• _TASK OBJECTIVE_
Copy out every record below exactly as written, but leave out any pictures.

************

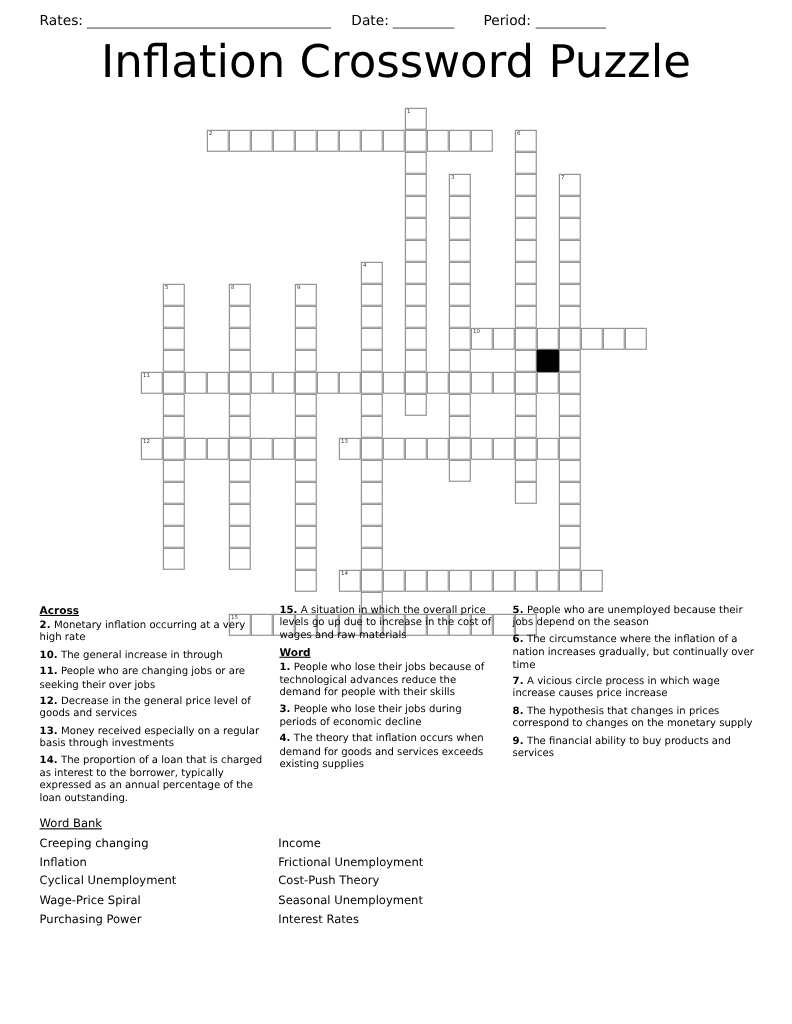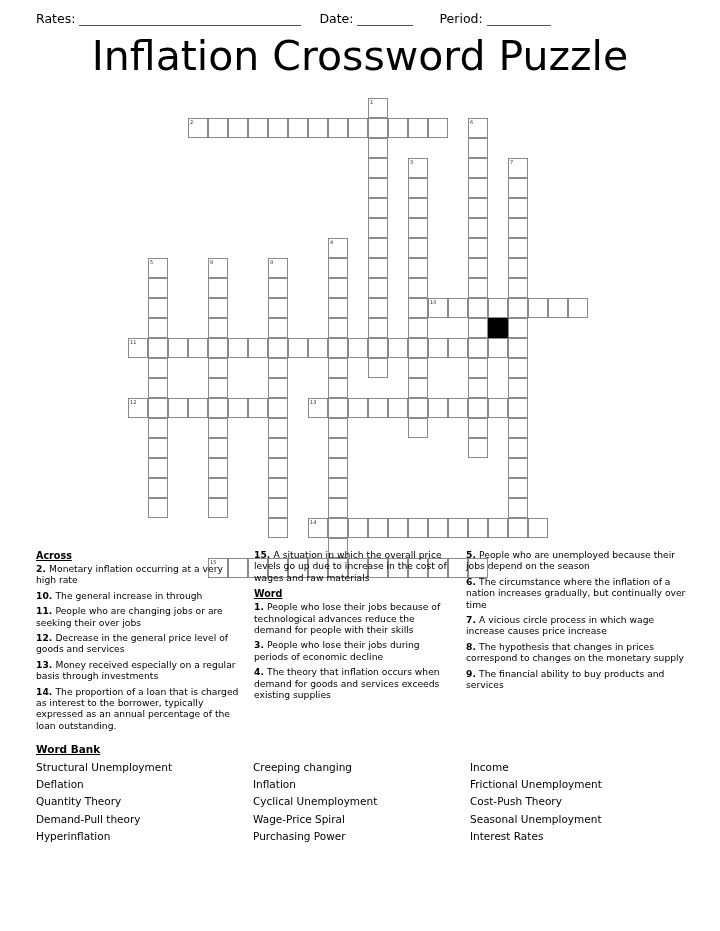--- a/index.html
+++ b/index.html
@@ -133,7 +133,7 @@
     width: 652px;
   }
   .wb-heading {
-    font-weight: bold;
+    font-weight: normal;
     text-decoration: underline;
     font-size: 10.5px;
     line-height: 15px;

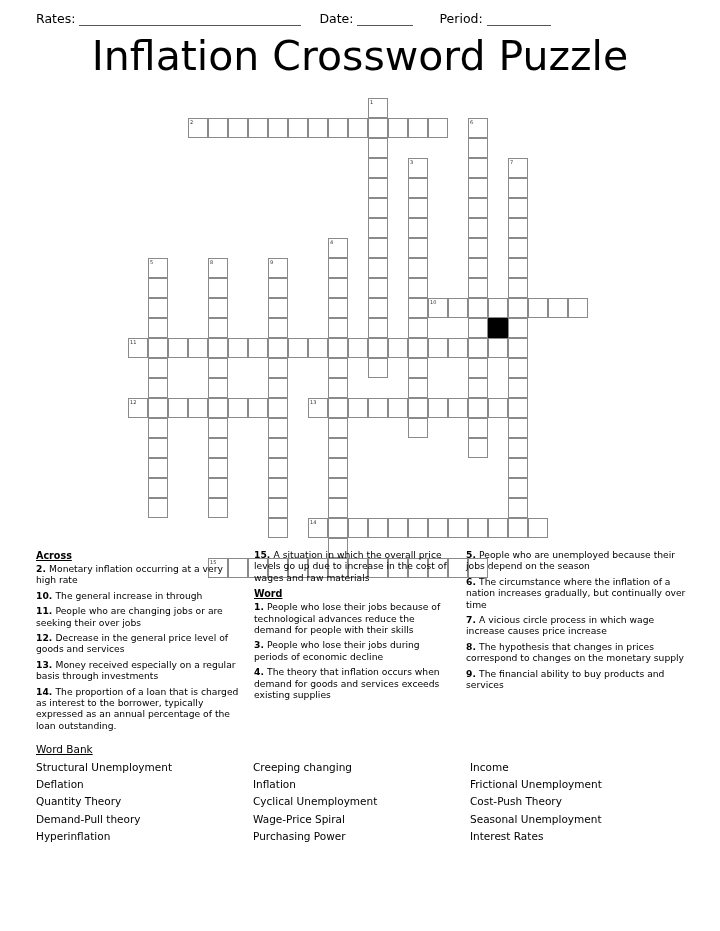--- a/index.html
+++ b/index.html
@@ -423,13 +423,6 @@
   <span class="wb-heading">Word Bank</span>
   <div class="wb-cols">
       <div class="wb-col">
-        <span class="wb-item">Structural Unemployment</span>
-        <span class="wb-item">Deflation</span>
-        <span class="wb-item">Quantity Theory</span>
-        <span class="wb-item">Demand-Pull theory</span>
-        <span class="wb-item">Hyperinflation</span>
-      </div>
-      <div class="wb-col">
         <span class="wb-item">Creeping changing</span>
         <span class="wb-item">Inflation</span>
         <span class="wb-item">Cyclical Unemployment</span>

************

• _SOLUTION TO THIS PROBLEM_
--- a/index.html
+++ b/index.html
@@ -133,7 +133,7 @@
     width: 652px;
   }
   .wb-heading {
-    font-weight: bold;
+    font-weight: normal;
     text-decoration: underline;
     font-size: 10.5px;
     line-height: 15px;

--- a/index.html
+++ b/index.html
@@ -423,13 +423,6 @@
   <span class="wb-heading">Word Bank</span>
   <div class="wb-cols">
       <div class="wb-col">
-        <span class="wb-item">Structural Unemployment</span>
-        <span class="wb-item">Deflation</span>
-        <span class="wb-item">Quantity Theory</span>
-        <span class="wb-item">Demand-Pull theory</span>
-        <span class="wb-item">Hyperinflation</span>
-      </div>
-      <div class="wb-col">
         <span class="wb-item">Creeping changing</span>
         <span class="wb-item">Inflation</span>
         <span class="wb-item">Cyclical Unemployment</span>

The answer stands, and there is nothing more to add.